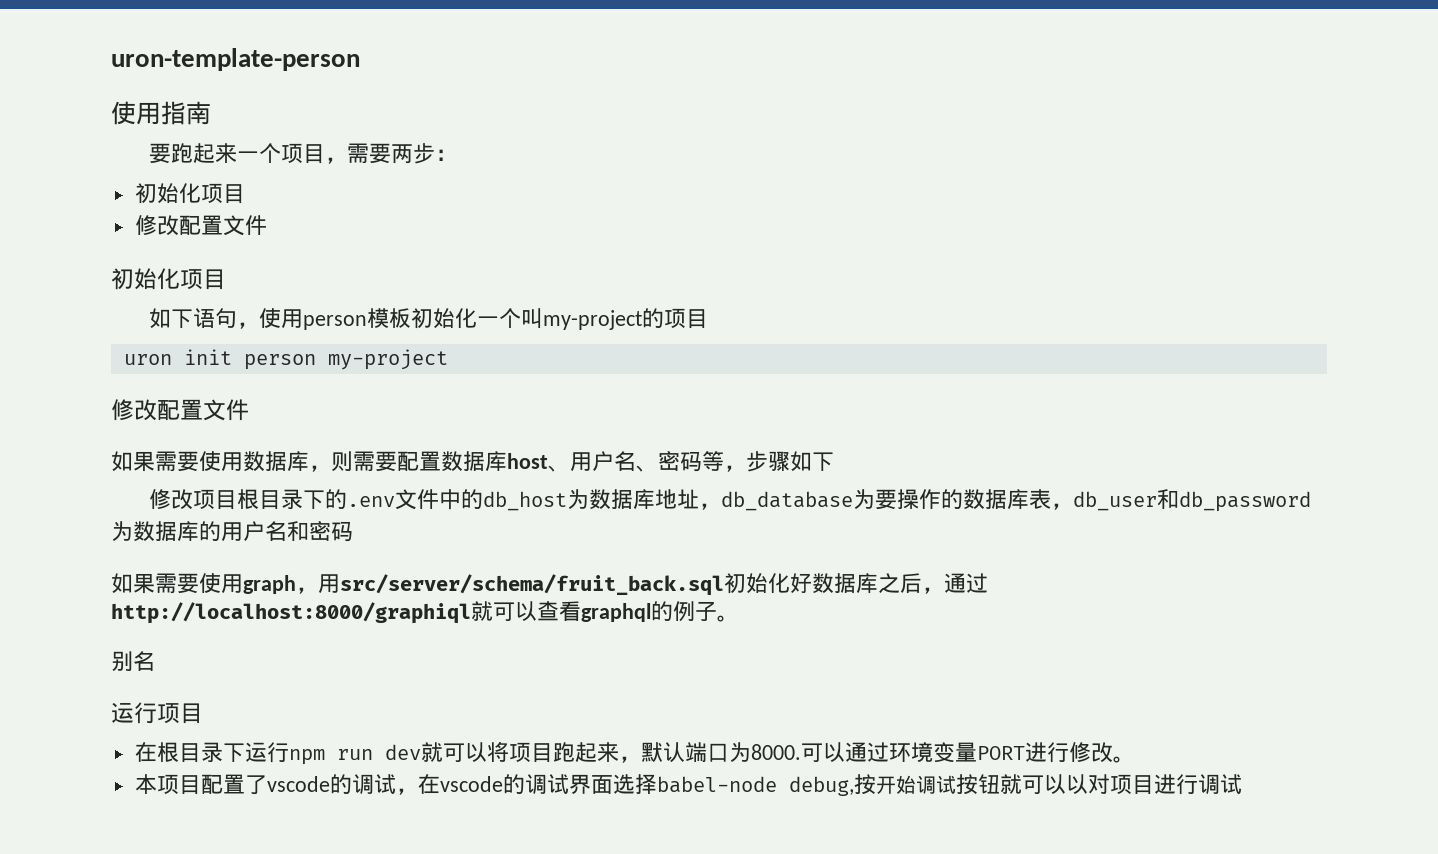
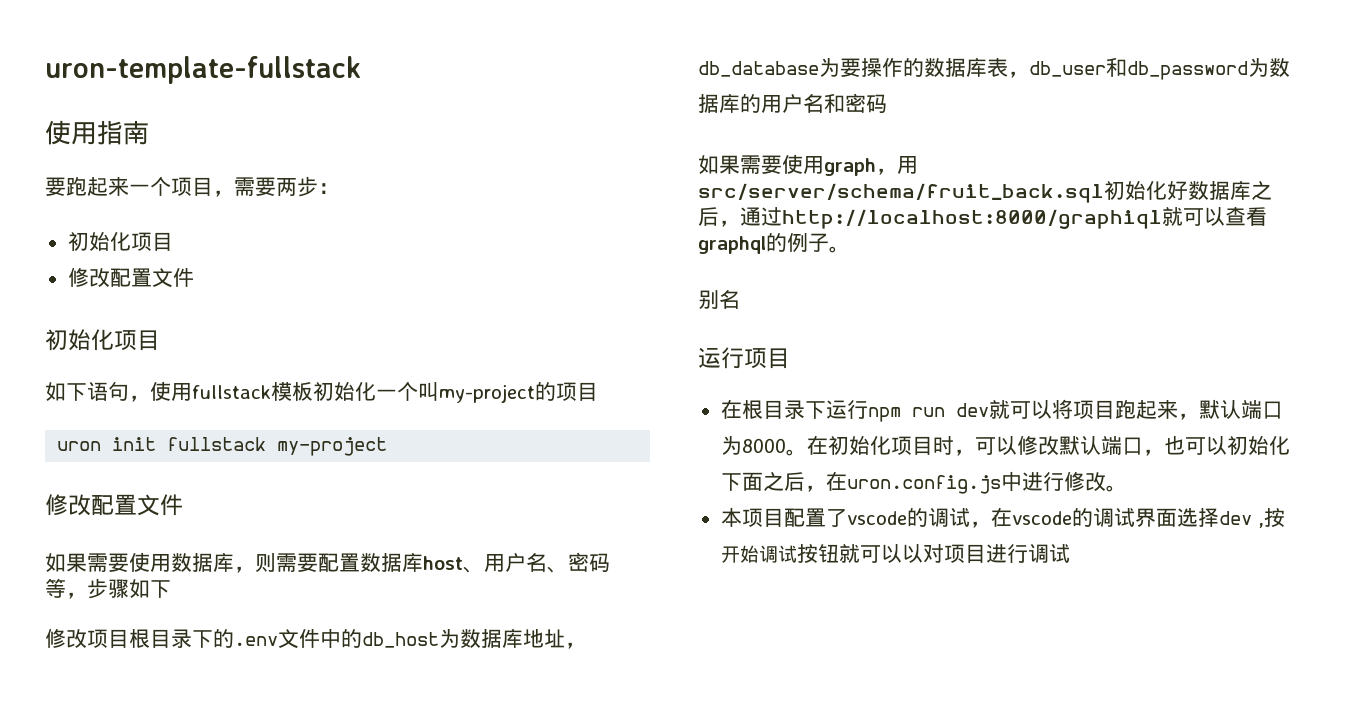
[111,48,360,71] uron-template-person -> [45,56,361,84] uron-template-fullstack
[303,315,368,330] person -> [192,385,271,399] fullstack
[243,354,316,370] person -> [167,437,267,451] fullstack
[750,742,1025,763] 8000.可以通过环境变量PORT -> [741,435,1290,456] [720,471,1022,494] 8000。在初始化项目时，可以修改默认端口，也可以初始化下面之后，在uron.config.js中
[656,776,854,796] babel-node debug, -> [1218,511,1264,528] dev ,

########################################

*PROBLEM*: Search the entries above for the string "person", and report each line where it occurs.

*OUTPUT OF THE TASK*:
[111,48,360,71] uron-template-person -> [45,56,361,84] uron-template-fullstack
[303,315,368,330] person -> [192,385,271,399] fullstack
[243,354,316,370] person -> [167,437,267,451] fullstack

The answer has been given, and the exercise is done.